## WORK ITEM
In the entries below, locate the line with "text: Color ->", then give again that line and all lines after it, exactly, with pictures omitted.

□ □ □

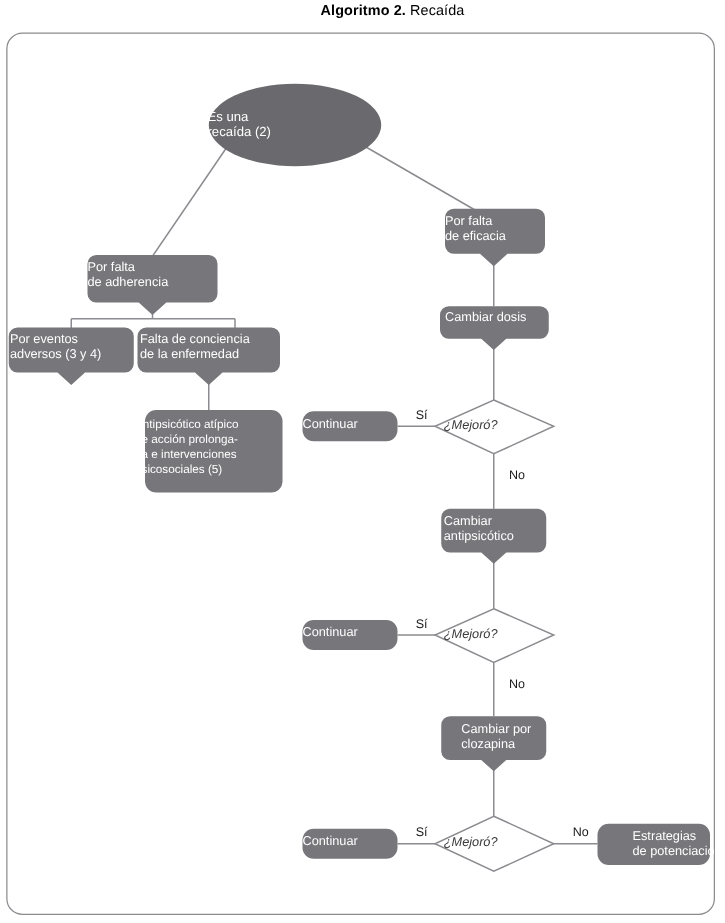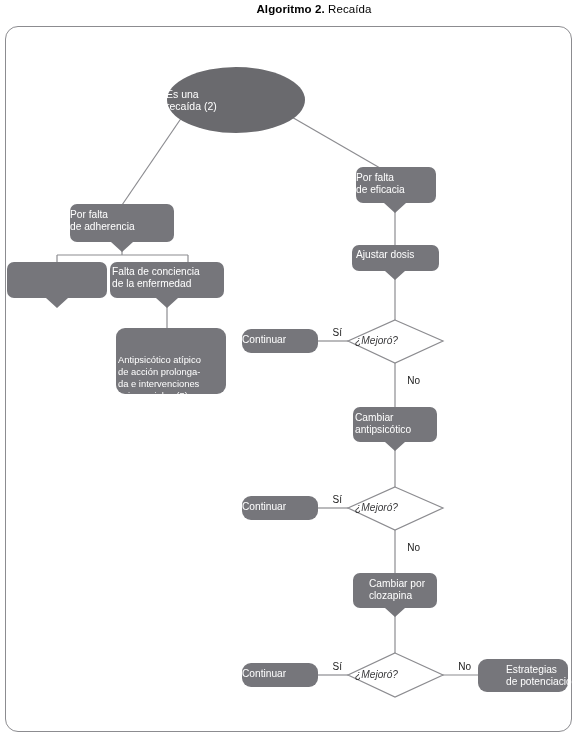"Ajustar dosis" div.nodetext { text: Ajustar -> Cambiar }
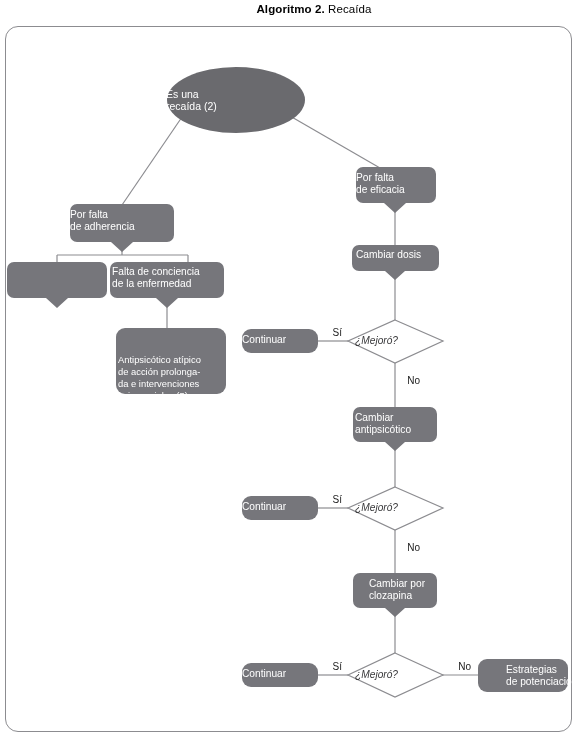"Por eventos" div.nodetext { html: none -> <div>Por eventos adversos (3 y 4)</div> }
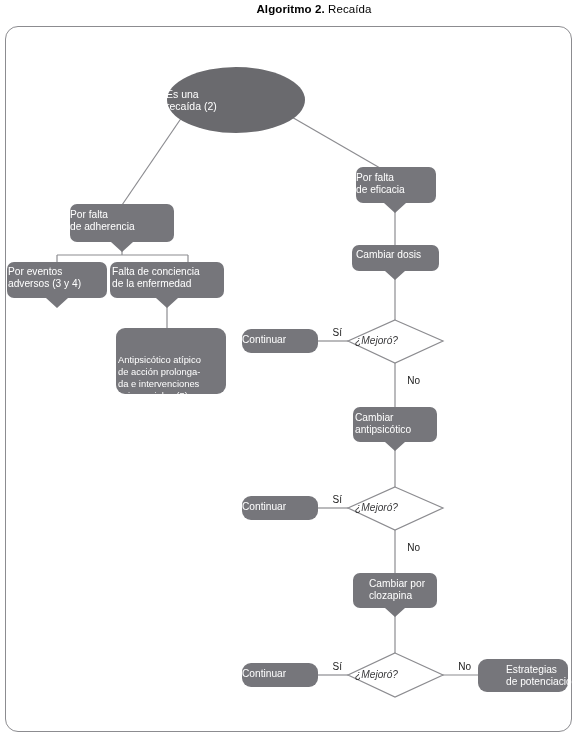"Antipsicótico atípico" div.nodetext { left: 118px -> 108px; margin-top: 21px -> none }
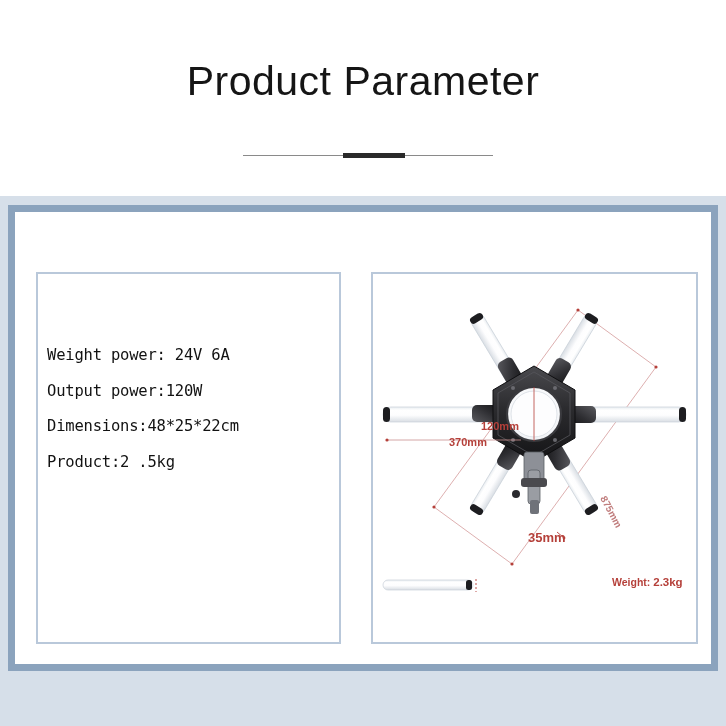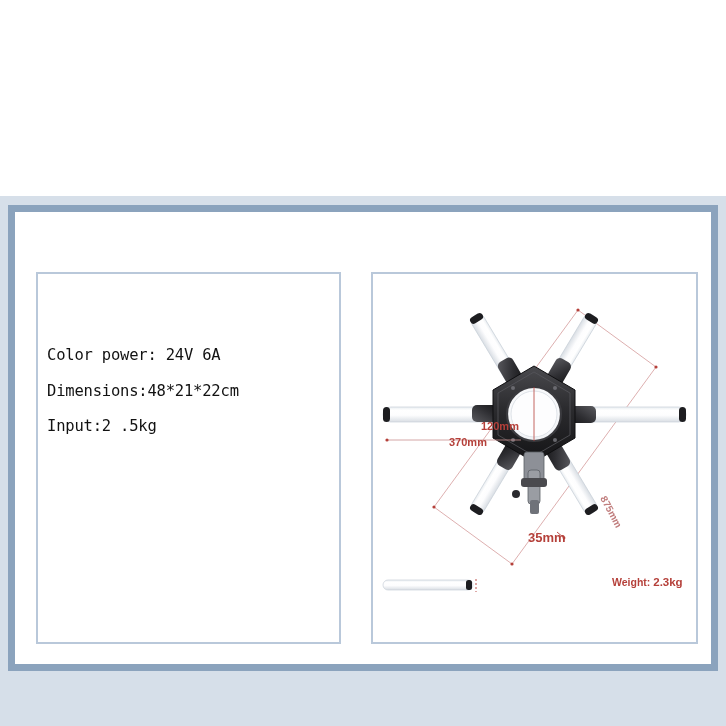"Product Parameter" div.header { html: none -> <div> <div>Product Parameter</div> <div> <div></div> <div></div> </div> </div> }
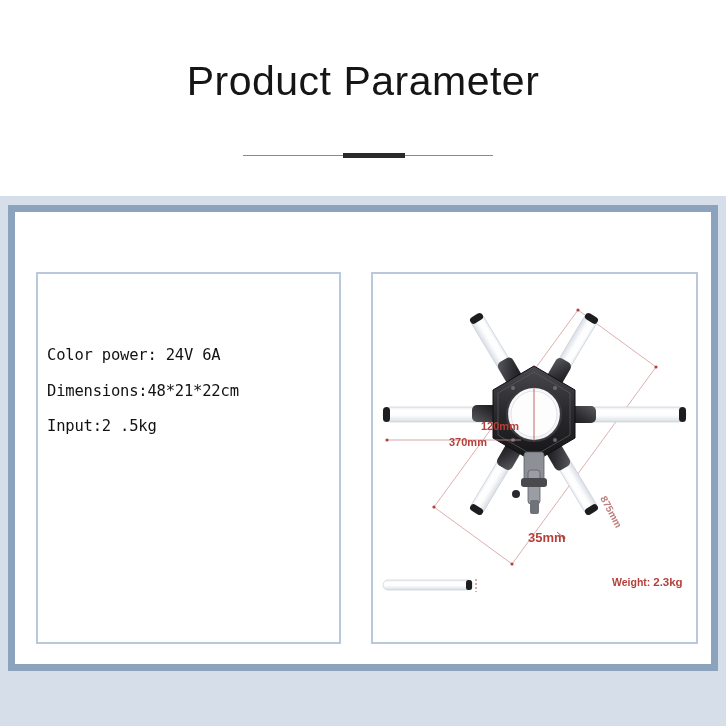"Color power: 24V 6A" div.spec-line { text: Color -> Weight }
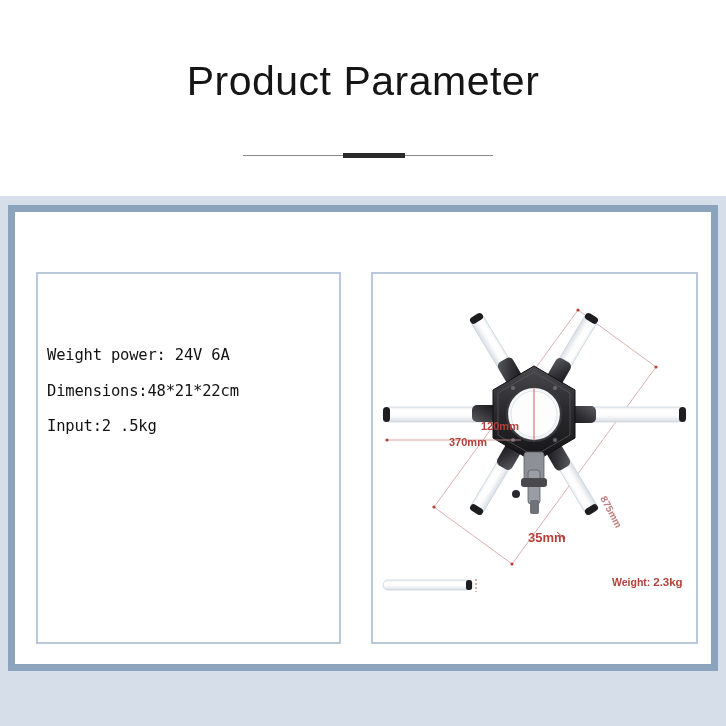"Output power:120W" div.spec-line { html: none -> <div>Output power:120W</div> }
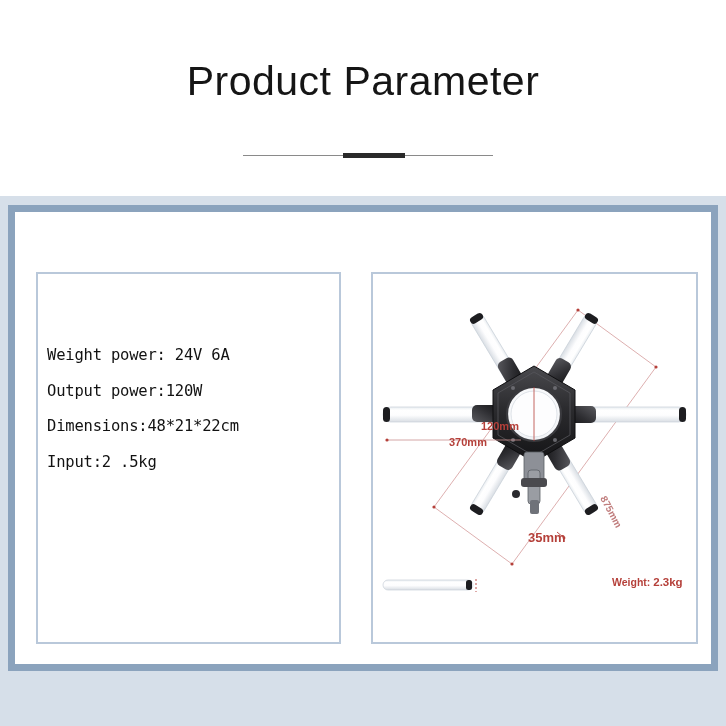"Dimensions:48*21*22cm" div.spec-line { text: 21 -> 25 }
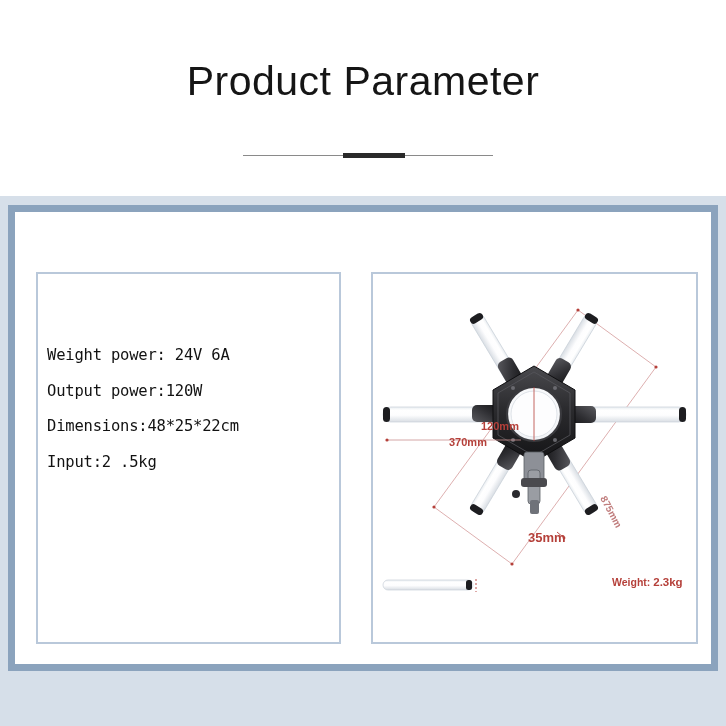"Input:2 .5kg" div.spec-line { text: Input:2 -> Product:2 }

□ □ □

## RESULT OF THIS TASK
"Color power: 24V 6A" div.spec-line { text: Color -> Weight }
"Output power:120W" div.spec-line { html: none -> <div>Output power:120W</div> }
"Dimensions:48*21*22cm" div.spec-line { text: 21 -> 25 }
"Input:2 .5kg" div.spec-line { text: Input:2 -> Product:2 }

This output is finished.